Fulbright College Faculty Inducted into 2019 Teaching Academy, Imhoff Awards Announced
The University of Arkansas Teaching Academy inducted eight new Fellows and recognized two finalists and the recipient of the 2019 Dr. John and Mrs. Lois Imhoff Award for Outstanding Teaching and Student Mentorship. The Imhoff Award, presented annually by the Teaching Academy, recognizes faculty that excel in teaching introductory courses and in mentoring students.

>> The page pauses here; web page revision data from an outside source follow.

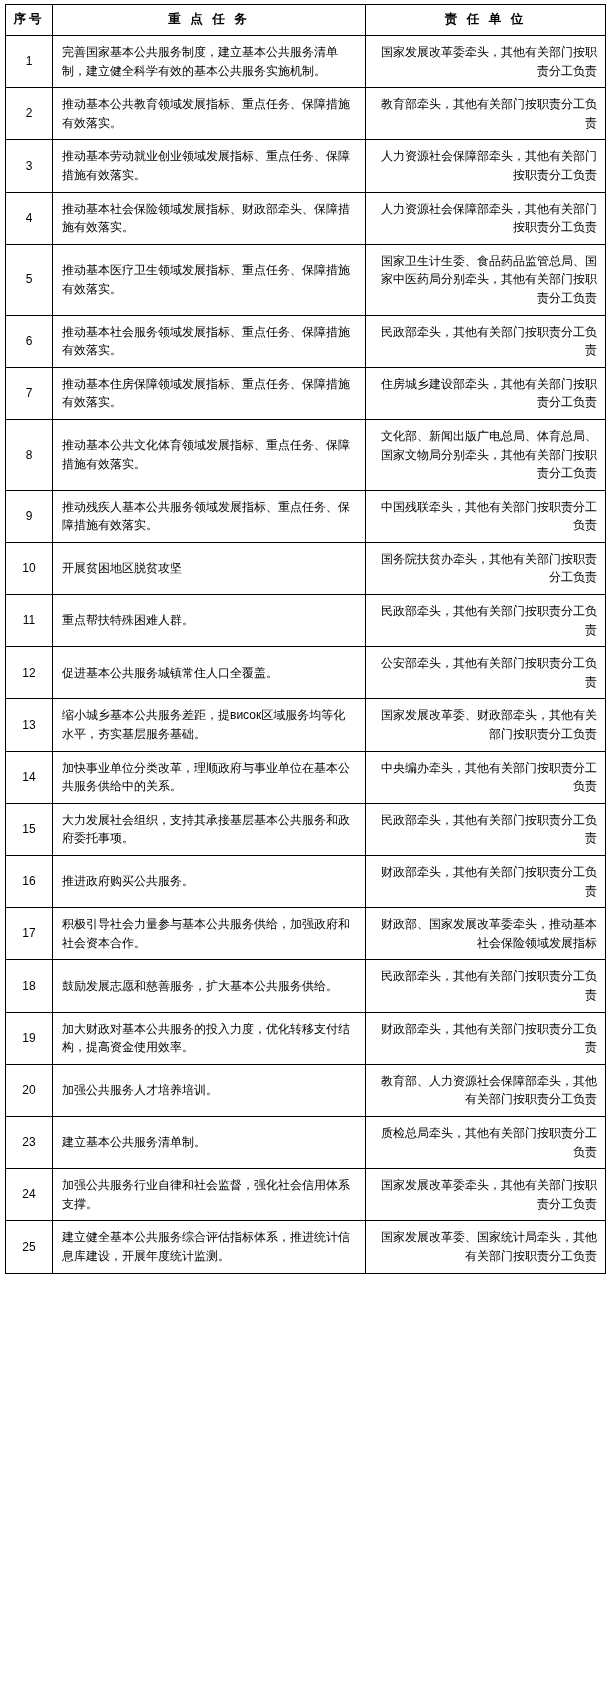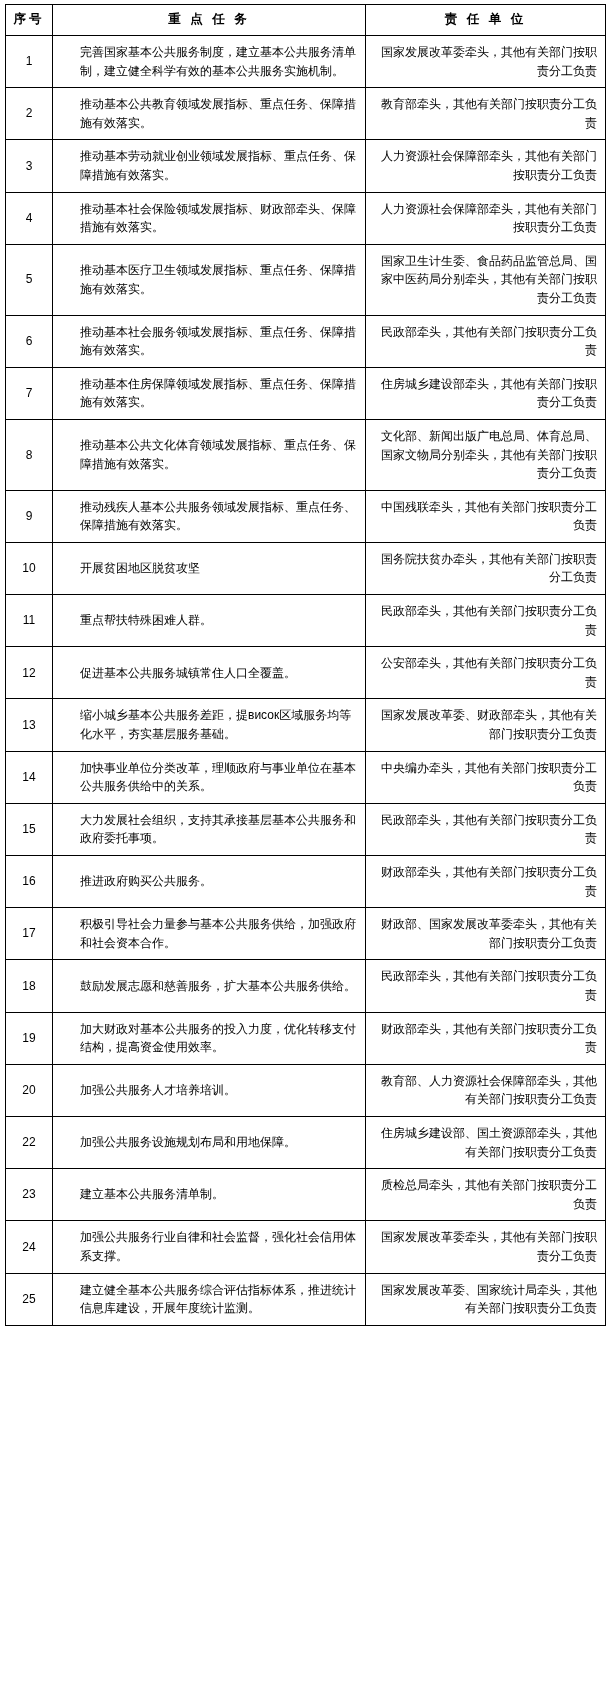--- a/index.html
+++ b/index.html
@@ -39,21 +39,21 @@
   col.c-index { width: 47px; }
   col.c-task  { width: 313px; }
   col.c-unit  { width: 240px; }
 
   td.idx {
     text-align: center;
     font-size: 12px;
     padding: 6px 2px;
   }
   td.task {
-    padding: 7px 9px 7px 27px;
+    padding: 7px 9px 7px 9px;
     text-align: left;
   }
   td.unit {
     padding: 7px 8px 7px 8px;
     text-align: right;
   }
   .hdr-index { letter-spacing: 1px; }
 </style>
 </head>
 <body>
@@ -149,41 +149,36 @@
           <td class="unit">民政部牵头，其他有关部门按职责分工负责</td>
         </tr>
         <tr>
           <td class="idx">16</td>
           <td class="task">推进政府购买公共服务。</td>
           <td class="unit">财政部牵头，其他有关部门按职责分工负责</td>
         </tr>
         <tr>
           <td class="idx">17</td>
           <td class="task">积极引导社会力量参与基本公共服务供给，加强政府和社会资本合作。</td>
-          <td class="unit">财政部、国家发展改革委牵头，其他有关部门按职责分工负责</td>
+          <td class="unit">财政部、国家发展改革委牵头，推动基本社会保险领域发展指标</td>
         </tr>
         <tr>
           <td class="idx">18</td>
           <td class="task">鼓励发展志愿和慈善服务，扩大基本公共服务供给。</td>
           <td class="unit">民政部牵头，其他有关部门按职责分工负责</td>
         </tr>
         <tr>
           <td class="idx">19</td>
           <td class="task">加大财政对基本公共服务的投入力度，优化转移支付结构，提高资金使用效率。</td>
           <td class="unit">财政部牵头，其他有关部门按职责分工负责</td>
         </tr>
         <tr>
           <td class="idx">20</td>
           <td class="task">加强公共服务人才培养培训。</td>
           <td class="unit">教育部、人力资源社会保障部牵头，其他有关部门按职责分工负责</td>
-        </tr>
-        <tr>
-          <td class="idx">22</td>
-          <td class="task">加强公共服务设施规划布局和用地保障。</td>
-          <td class="unit">住房城乡建设部、国土资源部牵头，其他有关部门按职责分工负责</td>
         </tr>
         <tr>
           <td class="idx">23</td>
           <td class="task">建立基本公共服务清单制。</td>
           <td class="unit">质检总局牵头，其他有关部门按职责分工负责</td>
         </tr>
         <tr>
           <td class="idx">24</td>
           <td class="task">加强公共服务行业自律和社会监督，强化社会信用体系支撑。</td>
           <td class="unit">国家发展改革委牵头，其他有关部门按职责分工负责</td>

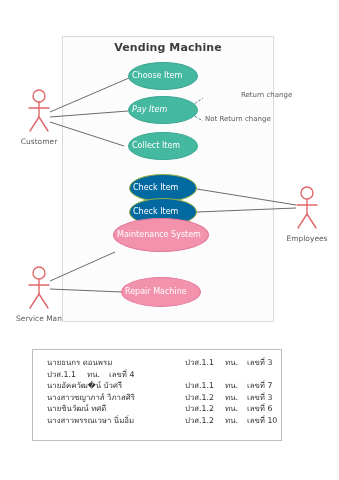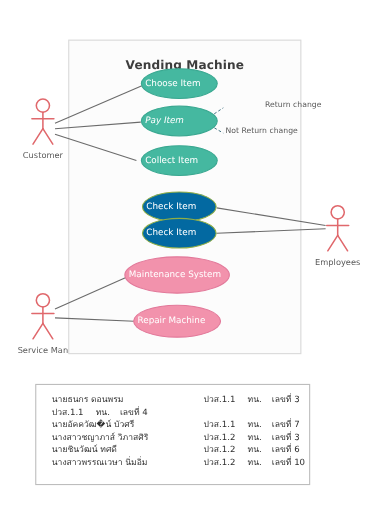--- a/index.html
+++ b/index.html
@@ -38,21 +38,20 @@
   .boundary-title {
     position: absolute;
     left: 62px;
     top: 41px;
     width: 212px;
     text-align: center;
     font-size: 11px;
     font-weight: 600;
     color: #3d3d3d;
     letter-spacing: 0.1px;
-    margin-top: 12px;
   }
 
   
   .usecase {
     position: absolute;
     display: flex;
     align-items: center;
     justify-content: flex-start;
     border-radius: 50%;
     box-sizing: border-box;
@@ -174,21 +173,21 @@
   </div>
   <div class="usecase uc-teal" style="left:128px;top:132px;width:70px;height:28px;">
     <span>Collect Item</span>
   </div>
   <div class="usecase uc-green" style="left:129px;top:174px;width:68px;height:28px;">
     <span>Check Item</span>
   </div>
   <div class="usecase uc-green" style="left:129px;top:198px;width:68px;height:28px;">
     <span>Check Item</span>
   </div>
-  <div class="usecase uc-pink" style="left:113px;top:233px;width:96px;height:34px;">
+  <div class="usecase uc-pink" style="left:113px;top:218px;width:96px;height:34px;">
     <span>Maintenance System</span>
   </div>
   <div class="usecase uc-pink" style="left:121px;top:277px;width:80px;height:30px;">
     <span>Repair Machine</span>
   </div>
 
   <div class="annot" style="left:205px;top:91px;padding-left:36px;">Return change</div>
   <div class="annot" style="left:205px;top:115px;">Not Return change</div>
 
   <svg class="actor" style="left:22px;top:88px;" width="34" height="46" viewBox="0 0 34 46">

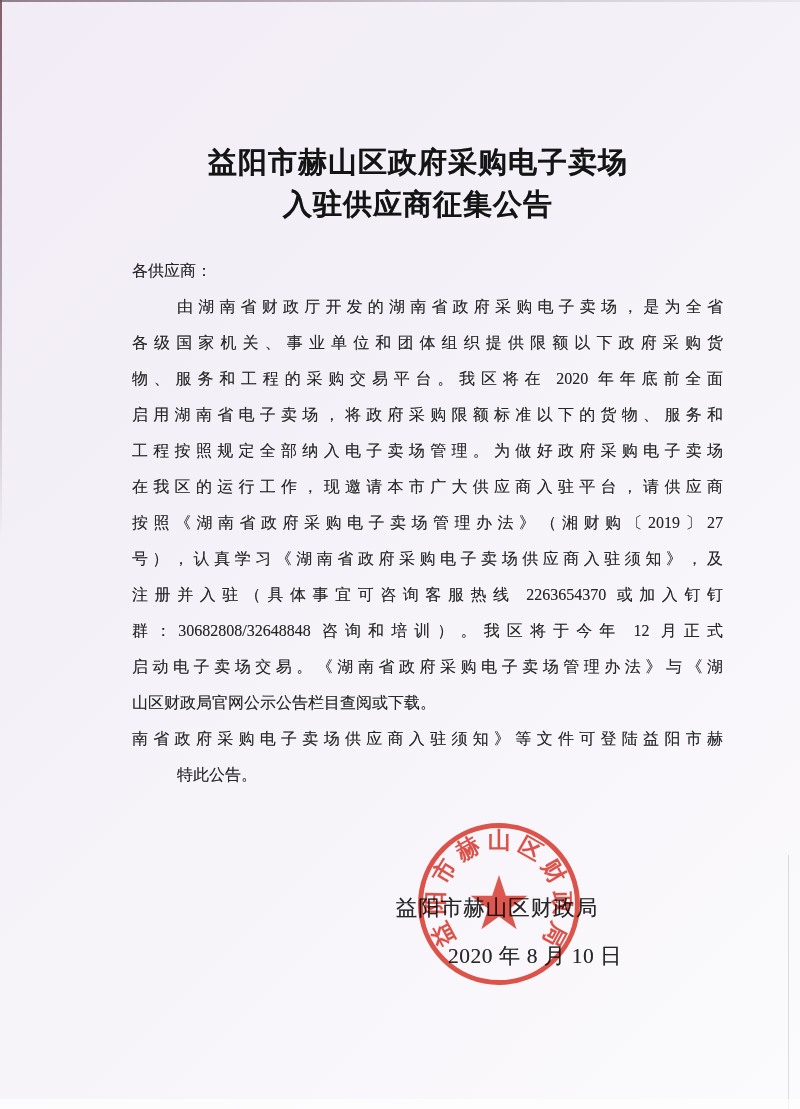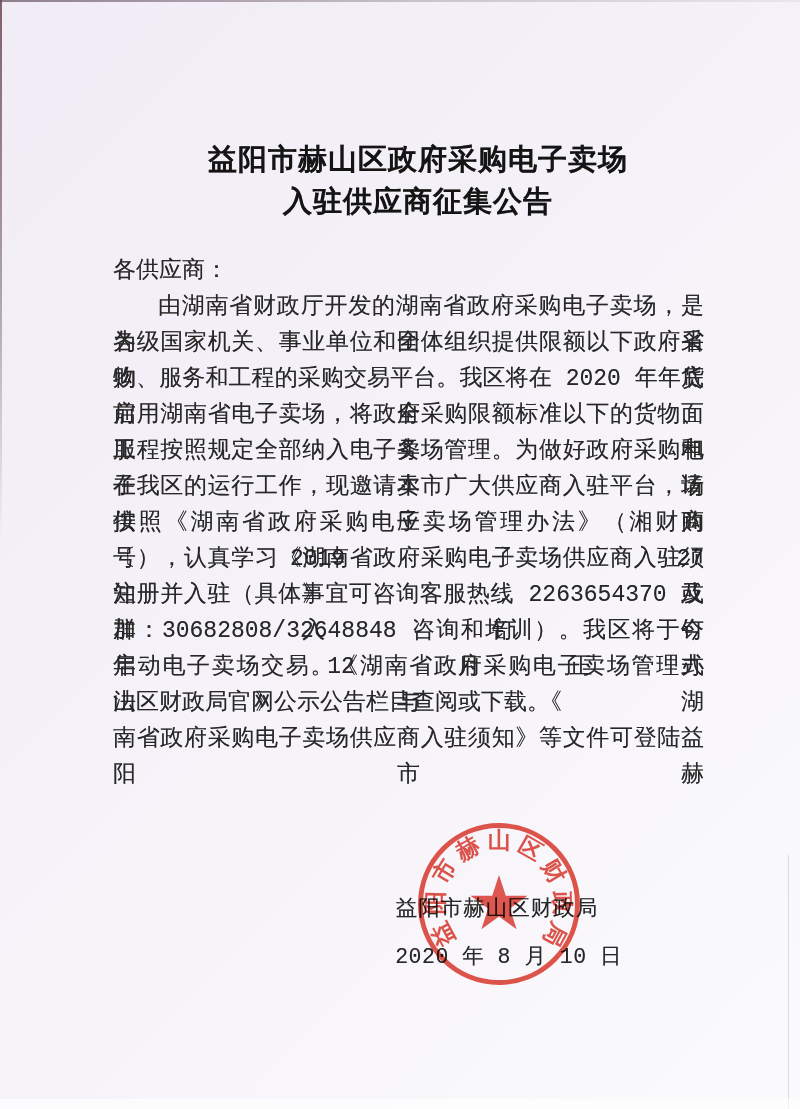--- a/index.html
+++ b/index.html
@@ -1,33 +1,33 @@
 <!DOCTYPE html>
 <html><head>
 <meta charset="utf-8">
 <style>
   html,body{margin:0;padding:0;background:#e8e8ea;}
   .page{
     position:relative;width:800px;height:1109px;margin:0 auto;overflow:hidden;
     background:linear-gradient(135deg,#f1ecf5 0%,#f4f0f8 35%,#f8f6fa 70%,#fbfafc 100%);
-    font-family:Liberation Mono, monospace;color:#252525;
+    font-family:Liberation Serif, serif;color:#252525;
   }
   
   .edge-left{position:absolute;left:0;top:0;width:2px;height:540px;
     background:linear-gradient(rgba(110,70,80,.85),rgba(105,90,105,.5) 55%,rgba(120,110,125,0));}
   .edge-top{position:absolute;left:0;top:0;width:800px;height:2px;
     background:linear-gradient(90deg,rgba(100,80,95,.7),rgba(130,120,135,.35) 55%,rgba(150,140,155,.12));}
   .edge-right{position:absolute;left:788px;top:855px;width:1px;height:254px;background:rgba(152,145,162,.30);}
   .bottom-strip{position:absolute;left:0;bottom:0;width:800px;height:10px;background:rgba(255,255,255,.65);}
 
   .title{position:absolute;top:141px;left:18px;width:800px;text-align:center;
     font-size:29px;font-weight:bold;color:#141414;line-height:42px;letter-spacing:1px;
     text-shadow:0 0 .6px rgba(0,0,0,.45);}
-  .doc-body{position:absolute;top:253px;left:113px;width:591px;
-    font-size:23px;line-height:36px;color:#272727;text-shadow:0 0 .5px rgba(20,20,20,.4);}
+  .doc-body{position:absolute;top:253px;left:132px;width:591px;
+    font-size:16px;line-height:36px;color:#272727;text-shadow:0 0 .5px rgba(20,20,20,.4);}
   .doc-body .line{height:36px;overflow:visible;}
   .doc-body .line.justify{text-align:justify;text-align-last:justify;}
   .doc-body .line.indent{text-indent:45px;}
 
   .sig{position:absolute;top:893px;left:372px;width:250px;text-align:center;
     font-size:21.5px;color:#272727;text-shadow:0 0 .5px rgba(20,20,20,.4);}
   .sig .org{letter-spacing:1px;}
   .sig .date{margin-top:19px;letter-spacing:.5px;text-align:right;}
 
   .seal{position:absolute;left:413px;top:818px;width:172px;height:172px;
@@ -56,20 +56,21 @@
       <div class="line justify">启用湖南省电子卖场，将政府采购限额标准以下的货物、服务和</div>
       <div class="line justify">工程按照规定全部纳入电子卖场管理。为做好政府采购电子卖场</div>
       <div class="line justify">在我区的运行工作，现邀请本市广大供应商入驻平台，请供应商</div>
       <div class="line justify">按照《湖南省政府采购电子卖场管理办法》（湘财购〔2019〕27</div>
       <div class="line justify">号），认真学习《湖南省政府采购电子卖场供应商入驻须知》，及</div>
       <div class="line justify">注册并入驻（具体事宜可咨询客服热线 2263654370 或加入钉钉</div>
       <div class="line justify">群：30682808/32648848 咨询和培训）。我区将于今年 12 月正式</div>
       <div class="line justify">启动电子卖场交易。《湖南省政府采购电子卖场管理办法》与《湖</div>
       <div class="line">山区财政局官网公示公告栏目查阅或下载。</div>
       <div class="line justify">南省政府采购电子卖场供应商入驻须知》等文件可登陆益阳市赫</div>
+      <div class="line indent">特此公告。</div>
     </div>
 
   <div class="sig">
     <div class="org">益阳市赫山区财政局</div>
     <div class="date">2020 年 8 月 10 日</div>
   </div>
 
   <svg class="seal" viewBox="0 0 172 172">
     <defs>
       <path id="arcPath" d="M 43.1 122 A 56 56 0 1 1 128.9 122" fill="none"></path>

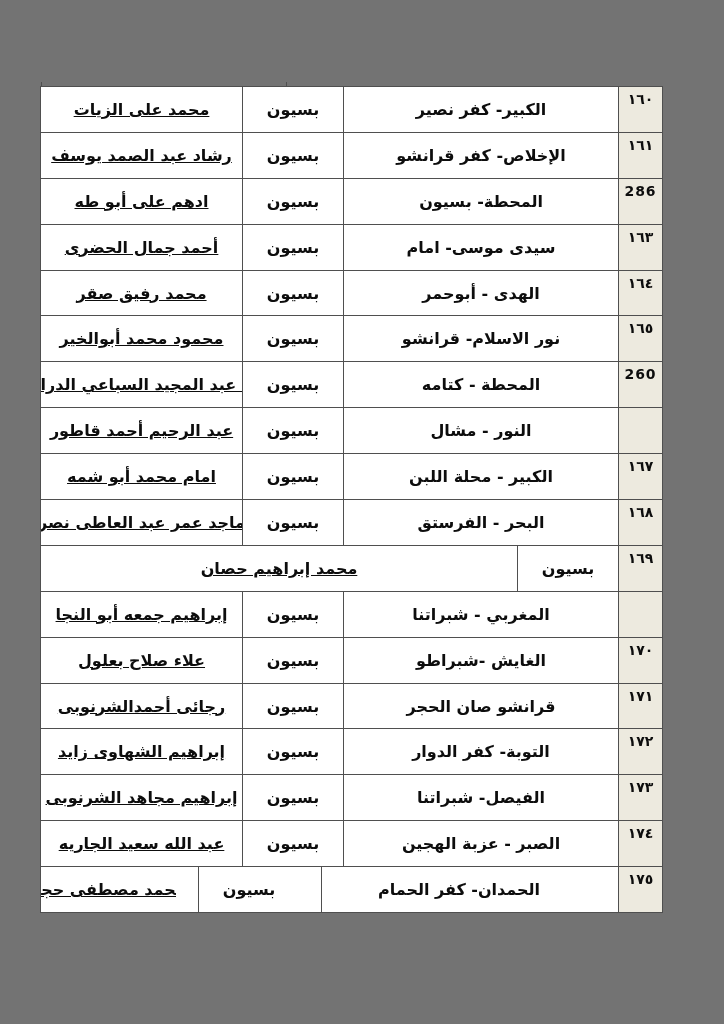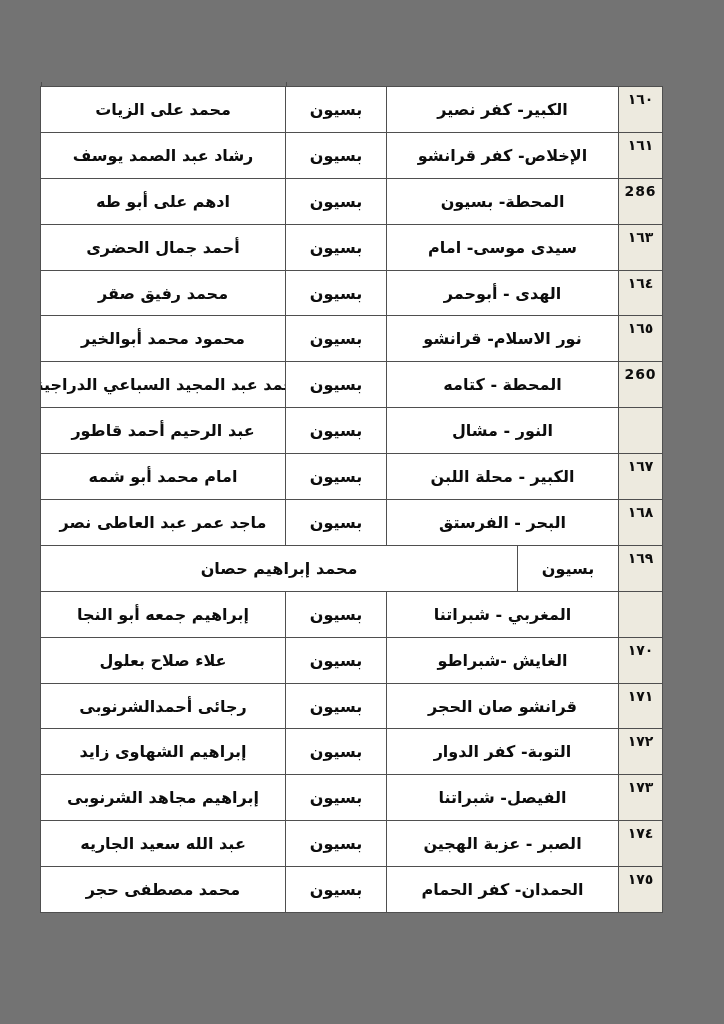--- a/index.html
+++ b/index.html
@@ -29,43 +29,43 @@
     flex-direction: column;
     direction: rtl;
     background: #ffffff;
   }
   .row {
     flex: 1 1 0;
     display: flex;
     border-bottom: 1px solid var(--border-color, #4f4f4f);
     min-height: 0;
   }
-  .row:last-child { border-bottom: none; }
+  .row:last-child { border-bottom: none; gap: 22px; }
   .cell {
     box-sizing: border-box;
     display: flex;
     align-items: center;
     justify-content: center;
     border-left: 1px solid var(--border-color, #4f4f4f);
     overflow: hidden;
     white-space: nowrap;
     color: #0d0d0d;
     font-weight: bold;
   }
   .cell-number {
     width: 44px;
     background: var(--number-bg, #edeadf);
     align-items: flex-start;
     padding-top: 4px;
     font-size: 14px;
     letter-spacing: 1px;
   }
-  .cell-mosque { width: 232px; font-size: 16px; }
+  .cell-mosque { width: 275px; font-size: 16px; }
   .cell-city   { width: 101px; font-size: 16px; }
-  .cell-name   { flex: 1 1 0; border-left: none; font-size: 16px; }
+  .cell-name   { flex: 1 1 0; border-left: none; font-size: 16px; text-decoration: underline; }
   
   .tick {
     position: absolute;
     top: -5px;
     width: 1px;
     height: 5px;
     background: var(--border-color, #4f4f4f);
   }
   .tick-left { left: 0; }
   .tick-name-city { left: 245px; }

The 2019 Imhoff Award recipient is Adnan Ali Khalaf Alrubaye. Alrubaye is a research assistant professor of biological sciences and poultry science and is the associate director of the Cell and Molecular Biology Graduate Program. Alrubaye holds two degrees from the University of Arkansas. Most recently, he received the Fulbright College Master Teacher Award, the Collis Geren Award for excellence in graduate and international education, and the UA Most Outstanding Faculty Member from the Associated Student Government. In addition, Alrubaye was inducted into the University of Arkansas Teaching Academy. Alrubaye enjoys teaching and student mentorship. Alrubaye’ s main research interest is studying bacterial chondronecrosis with osteomyelitis in broiler chickens and he teaches the General Microbiology course in the Department of Biological Sciences.
FINALISTS
The Teaching Academy also recognizes two Imhoff Award finalists for 2019.
Kelly A. Way is an associate professor in human nutrition, dietetics and hospitality management at the University of Arkansas and serves as the assistant director for the School of Human Environmental Sciences. She is an expert in hospitality education, curriculum design, tourism, and opioid abuse in the workplace and rural populations. Way’s expertise in curriculum design has been utilized by two land-grant universities, and she continues to make contributions in curriculum design by serving on the board of advisors at two other universities and serves as a program and curriculum reviewer for hospitality programs nationally. Her research has been funded by internal grants at the University of Arkansas as well as national grants from the USDA and NIFA.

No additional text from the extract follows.